Ben Fountain, PEN/Hemingway Award Winner for Brief Encounters with Che Guevara (2007)
Q: You were born in Chapel Hill and raised in North Carolina’s tobacco country. What was that like?
A: The natural world was very much a part of daily life. As a kid and adolescent, I spent pretty much all the time I could outdoors, like pretty much all the other kids I knew. You didn’t hang around the house; you got out and roamed and explored and did sports. Even though I was living in medium-sized towns (as such things go in eastern NC), the area was very rural. You only had to ride your bike 15 minutes or so to be out in the country. And I spent a lot of time on my grandparents’ tobacco farm—weeks at a time, during summers.
Q: I read that you earned your B.A. in English from the University of North Carolina and your JD from Duke University. Was there anyone at those institutions who inspired you to become a writer?
A: I had great teachers at UNC, especially in the English Department. I didn’t have a professor who was less than excellent, from my freshman English comp teacher right on up through Louis Rubin, who directed my senior thesis. I took two fiction writing courses, and both of my teachers for those, Doris Betts and Marianne Gingher, were profoundly helpful and encouraging. On the academic side, I owe a special debt to Dr. Rubin, as well as to Forrest Read, Alan Life, Thomas Stumpf, and Father James Devereux. I took quite a few lit courses in the French Department, and again, the instruction there was excellent. Much to my regret, I didn’t get going in Latin until rather late in my undergrad career, but did manage to get far enough to take the Catullus course. I would have happily spent another three or four years at Chapel Hill.
As for law school at Duke, well, most of my professors were quite fine, but I was an ambivalent student.They inspired me to write in the sense that I didn’t enjoy the law enough to want to do it for the rest of my life.

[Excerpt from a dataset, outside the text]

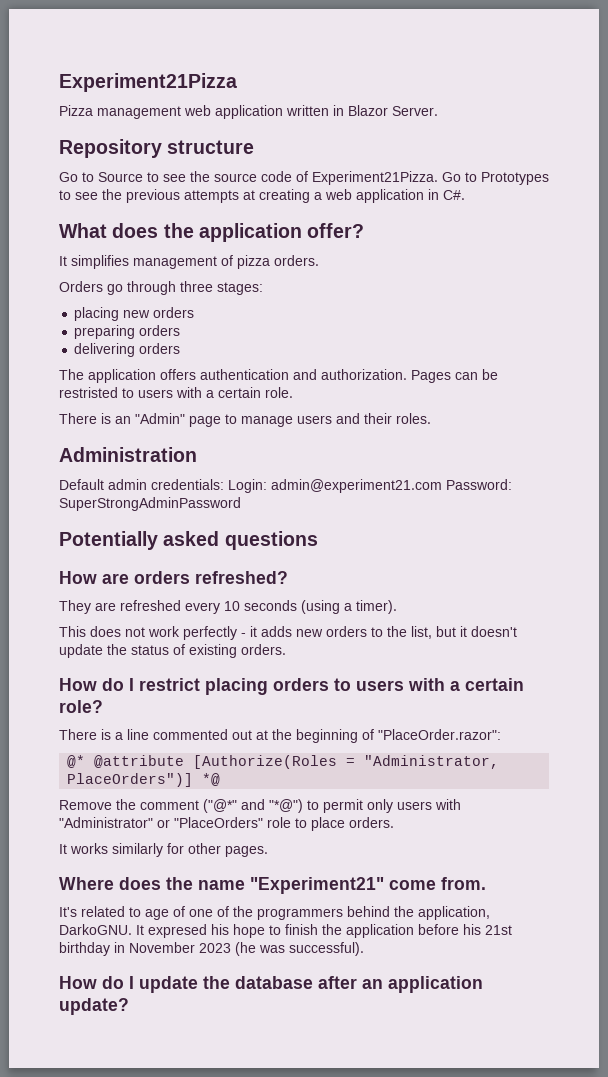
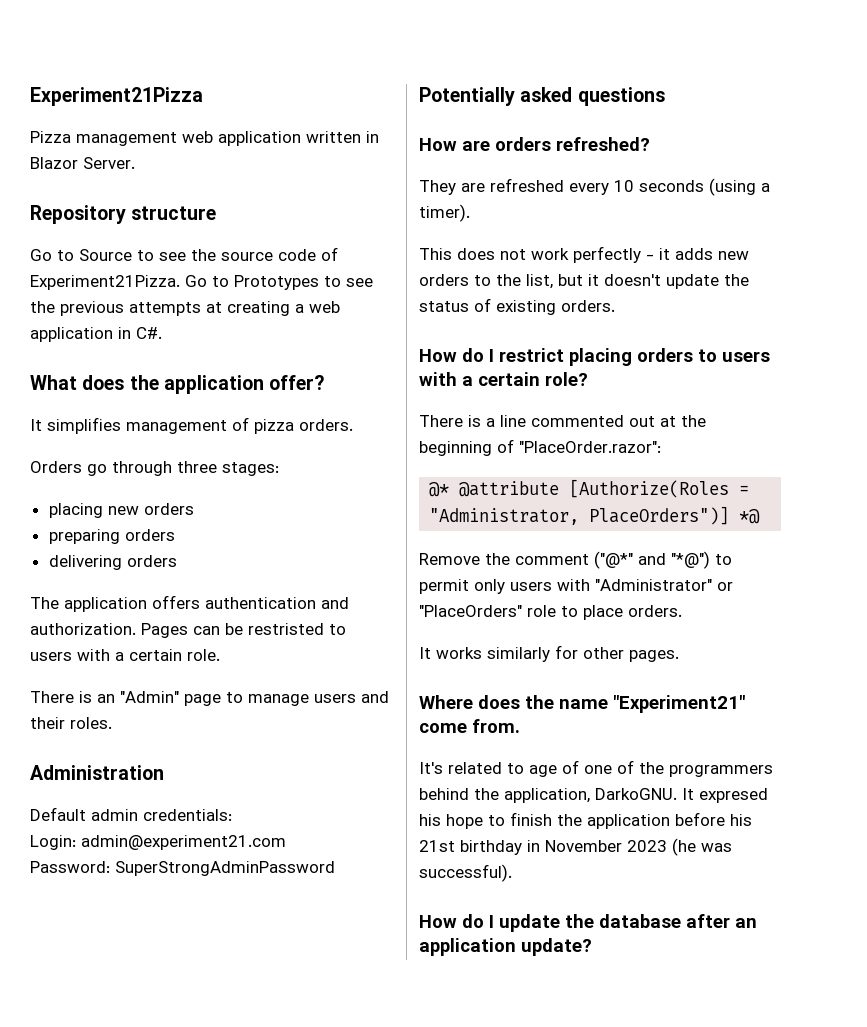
- Default admin credentials: Login: admin@experiment21.com Password: SuperStrongAdminPassword
+ Default admin credentials:
+ Login: admin@experiment21.com
+ Password: SuperStrongAdminPassword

Q: Do you root for Duke or UNC during basketball season?
A: UNC, usually, but if Carolina is being especially evasive in its response to fake grades and cheating scandals, I’ll go for Duke.
Q: When did you switch from a practicing attorney to a full-time author? Was it a difficult decision?
A: At the age of thirty, after practicing law for five long years. I’d had enough of that, and realized I’d probably never had any peace in myself if I didn’t make a deadly serious attempt to devote myself to writing fiction. So I had good reasons to make the switch, but it was still the hardest decision I’ve ever made.
Q: Your PEN/Hemingway Award-winning Brief Encounters with Che Guevara features stories about workers in Sierra Leone and the people of Haiti and Burma. What was the impetus for you to write about these the people of these countries?
A: Hard to say, except my brain and my heart led me in that direction. Americans abroad, Americans in over their heads, trying to engage with a reality other than the “American” reality; it was a powerful impulse in me to write about these things, I guess, but where that impulse came from, who knows.
Q: What was it like working with Ang Lee on the movie version of your novel Billy Lynn’s Long Halftime Walk?
A: Ang is a true gentleman and an artist of the highest integrity. I like him tremendously, and admire him as much as I like him. Soft-spoken and polite, but there’s steel in that man—has to be, otherwise he wouldn’t have accomplished what he has amid the philistines of the film world. We spent some time hanging out, talking about the book, and about Billy especially, but I can’t claim that I really “worked” with him. That wasn’t my role. I was happily available to talk through things whenever he felt the need, but he had his own vision for the story, and I respected that. We had good conversations. I enjoyed watching him work. It was a pleasure and a privilege to spend time with him, and I feel very lucky for the experience.
Q: Do you have a favorite Ernest Hemingway book or story?
A: Book would be the collected short stories, Finca Vigia edition, and The Sun Also Rises. Favorite story is “Big Two-Hearted River,” which I first read when I was fifteen. That story rocked my world. Nothing really happens in that story, and yet somehow everything happens. I knew I’d been hit with something powerful and real, I just didn’t know what it was. So I kept reading.
Q: Do you remember where you were when you learned that you won the PEN/Hemingway Award?
A: Well, it was at the awards banquet for the Barnes & Noble Discover Award, New York City, early in 2007. I’d won that award, and afterwards my brilliant editor Lee Boudreaux pulled me aside and said, Well, we just got word you won the PEN/Hemingway Award too. So that was a pretty good day.
Q: Are you working on anything new at the moment?
A: I’m well into a novel set in Haiti; got 200 pages I’m pretty happy with, and another pile of pages that comprise the usual painful flailings of trying to figure out what the story is. Got some short stories I’m massaging along in my spare time. And I’m writing about politics for the New York Review of Books, an extension of my adventures writing about the 2016 presidential campaign for the Guardian. And so, as Pogo Possum famously said: Onward, into the fog.